> _WORK REQUIRED_
Your job is to give again, exactly and with no additions, the lines in the records below from the one with "html: <li> <span></span>" through the one with "text: liệu ->", both included. Omit the pictures.

> _THE DATA_

——

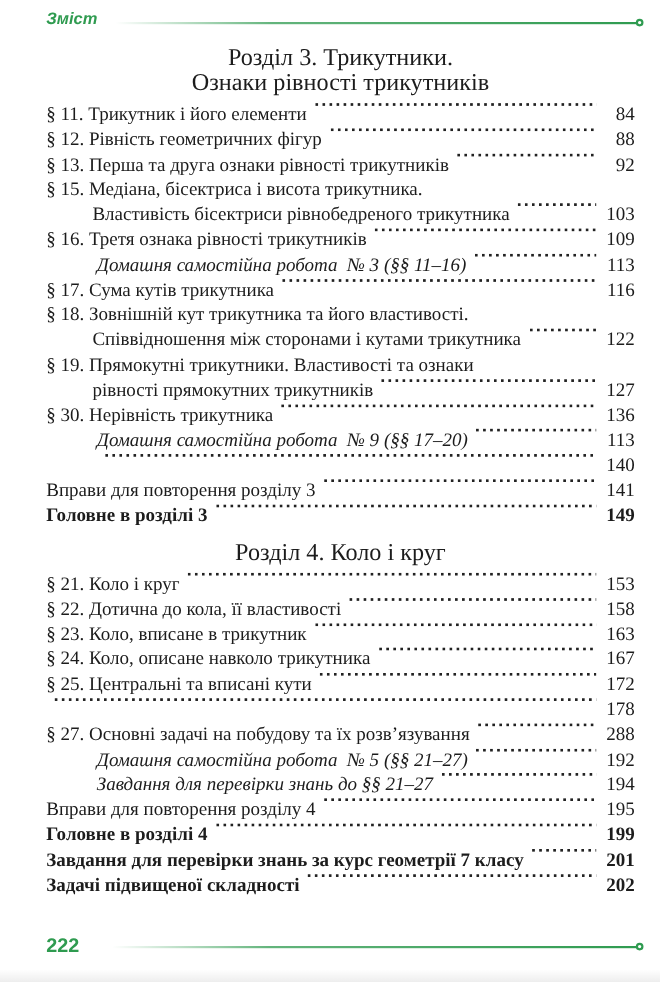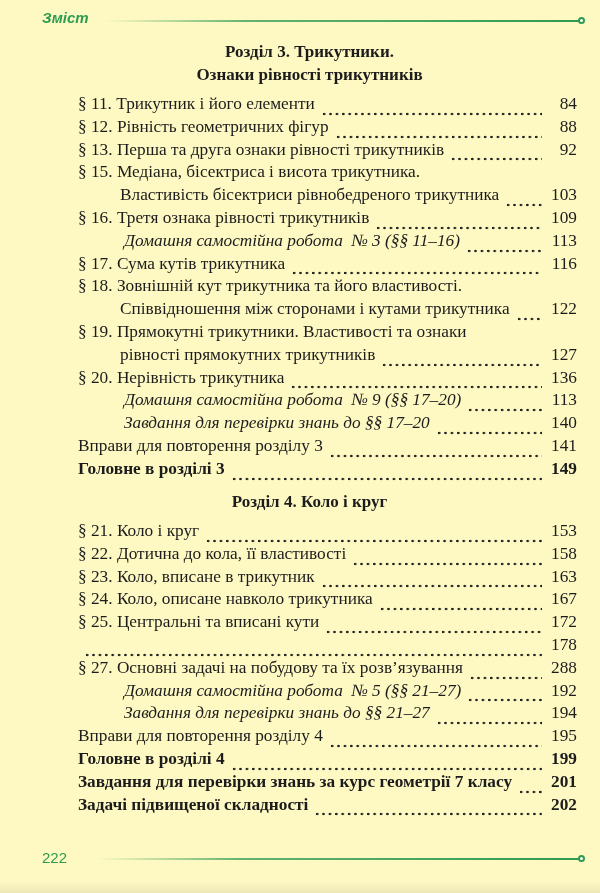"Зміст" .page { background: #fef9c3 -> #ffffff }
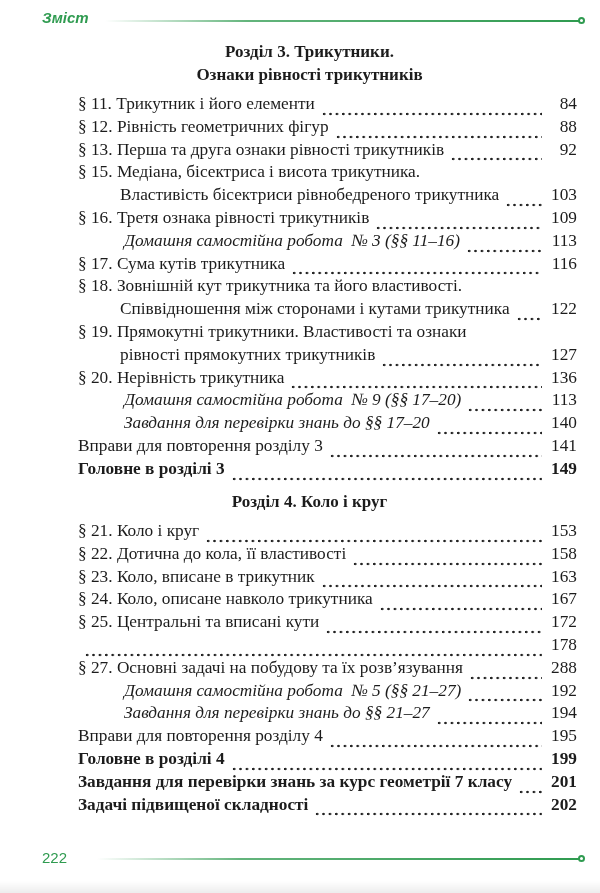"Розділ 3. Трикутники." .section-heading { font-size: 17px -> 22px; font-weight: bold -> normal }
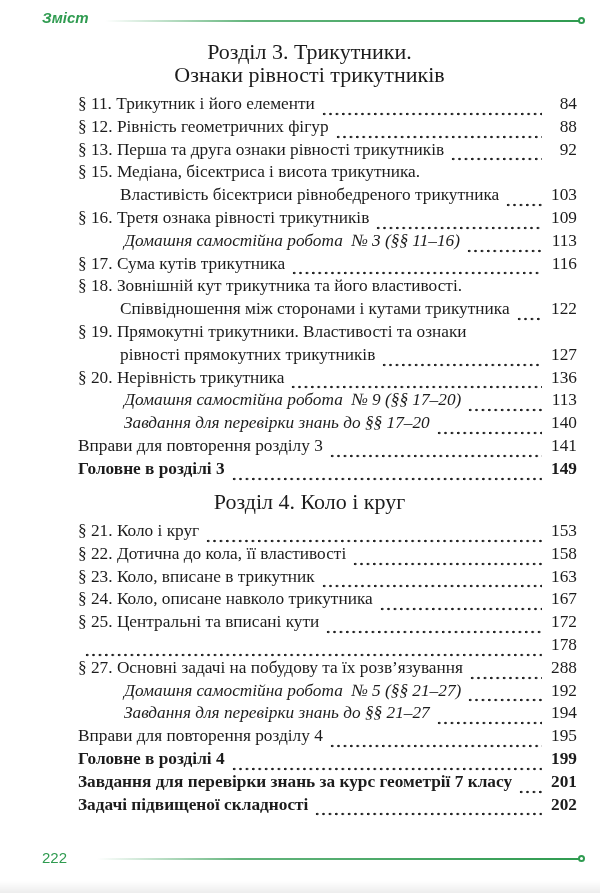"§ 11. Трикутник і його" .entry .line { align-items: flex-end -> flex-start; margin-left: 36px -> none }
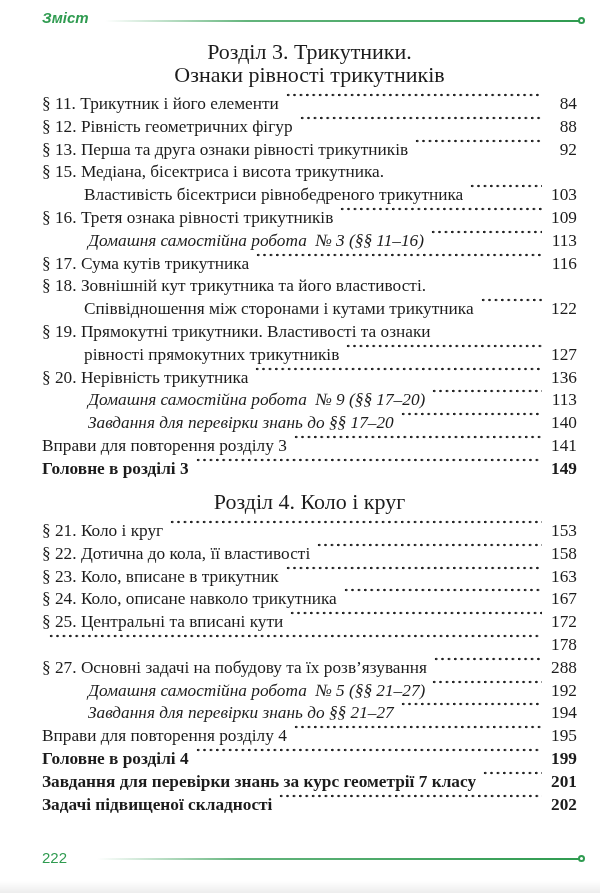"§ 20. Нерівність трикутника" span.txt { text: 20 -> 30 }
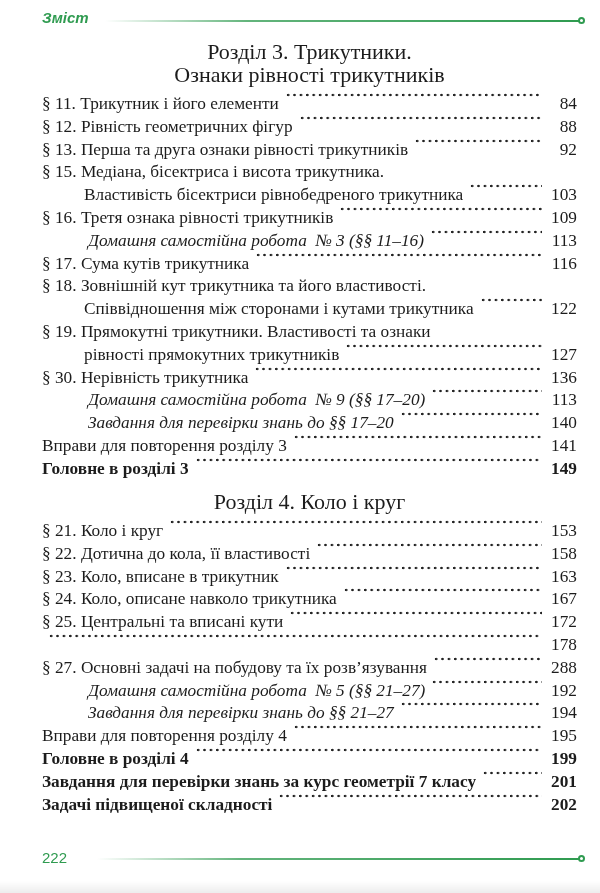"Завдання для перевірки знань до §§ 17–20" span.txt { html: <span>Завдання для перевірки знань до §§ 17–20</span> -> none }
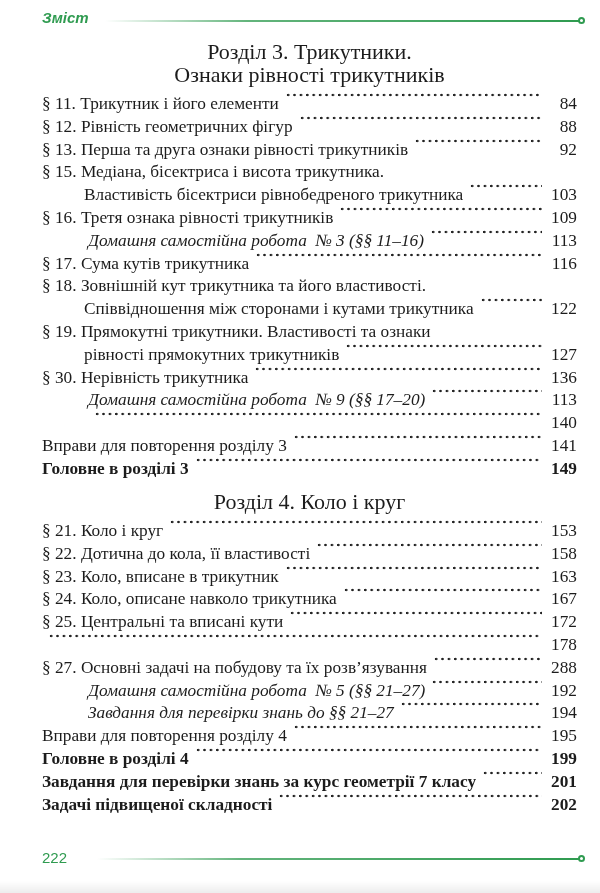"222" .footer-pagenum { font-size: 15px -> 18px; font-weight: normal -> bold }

——

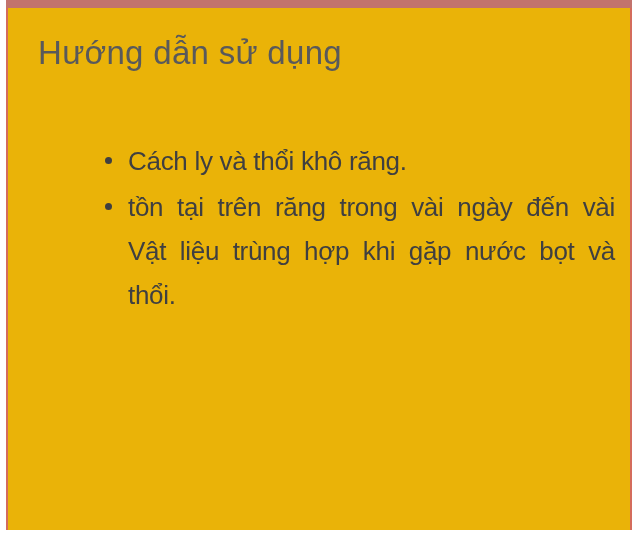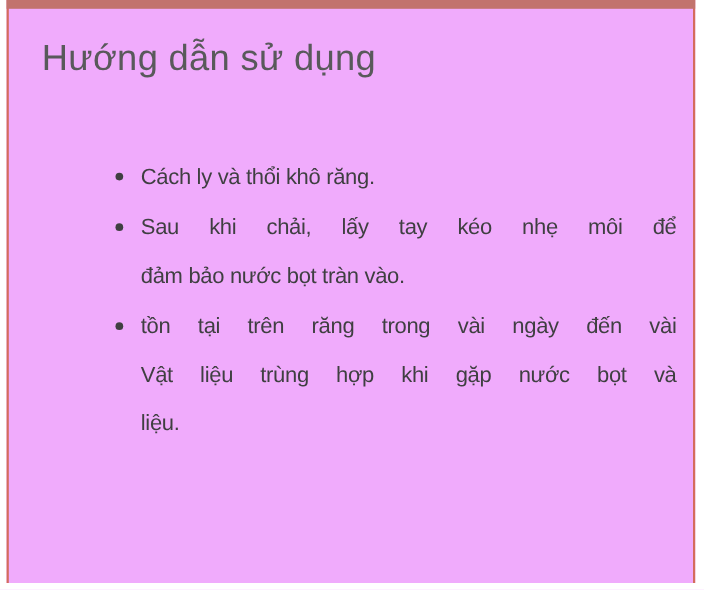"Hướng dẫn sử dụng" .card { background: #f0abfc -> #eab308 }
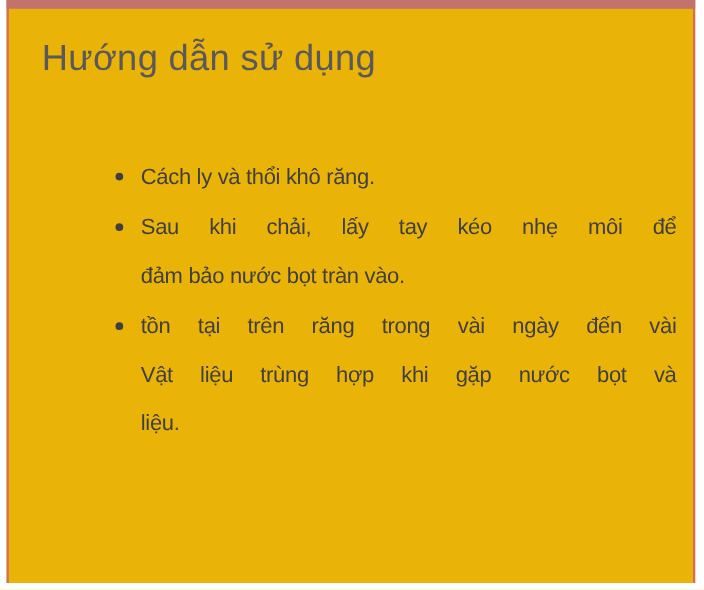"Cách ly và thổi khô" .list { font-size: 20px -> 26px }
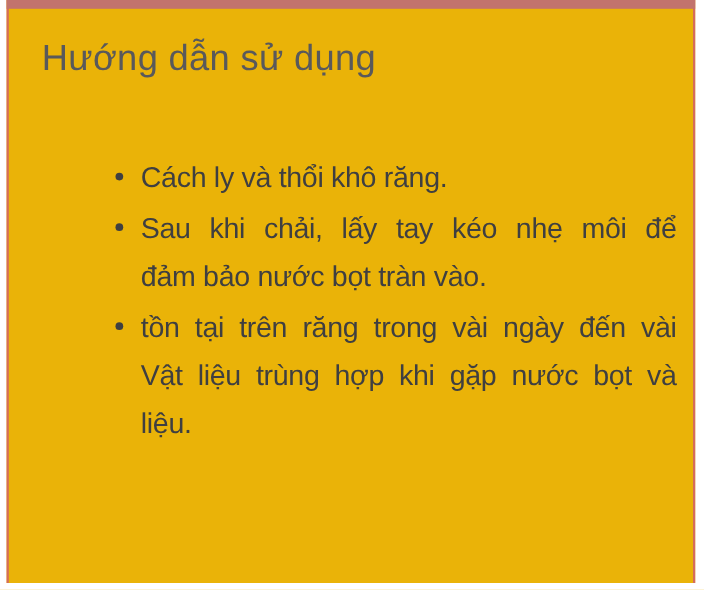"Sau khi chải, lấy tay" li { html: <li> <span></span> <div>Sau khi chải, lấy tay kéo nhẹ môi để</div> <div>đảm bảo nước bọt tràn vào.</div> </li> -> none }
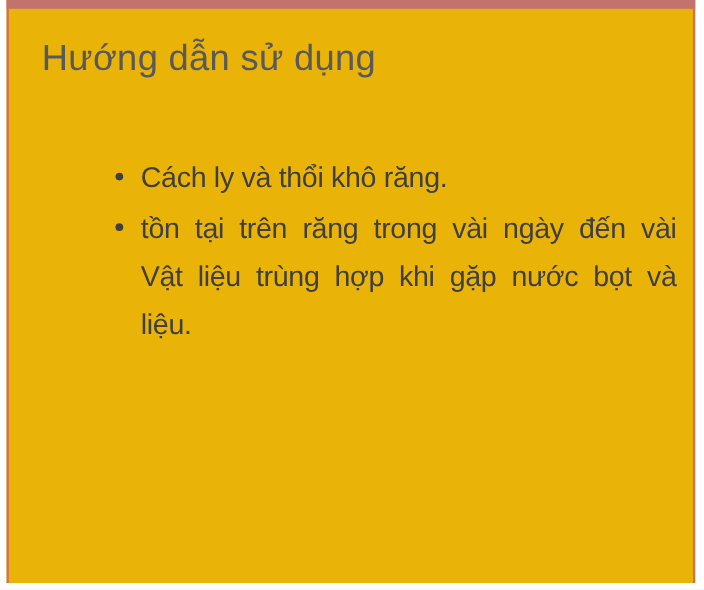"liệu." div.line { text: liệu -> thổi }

——

> _SOLUTION FOR THIS EXERCISE_
"Sau khi chải, lấy tay" li { html: <li> <span></span> <div>Sau khi chải, lấy tay kéo nhẹ môi để</div> <div>đảm bảo nước bọt tràn vào.</div> </li> -> none }
"liệu." div.line { text: liệu -> thổi }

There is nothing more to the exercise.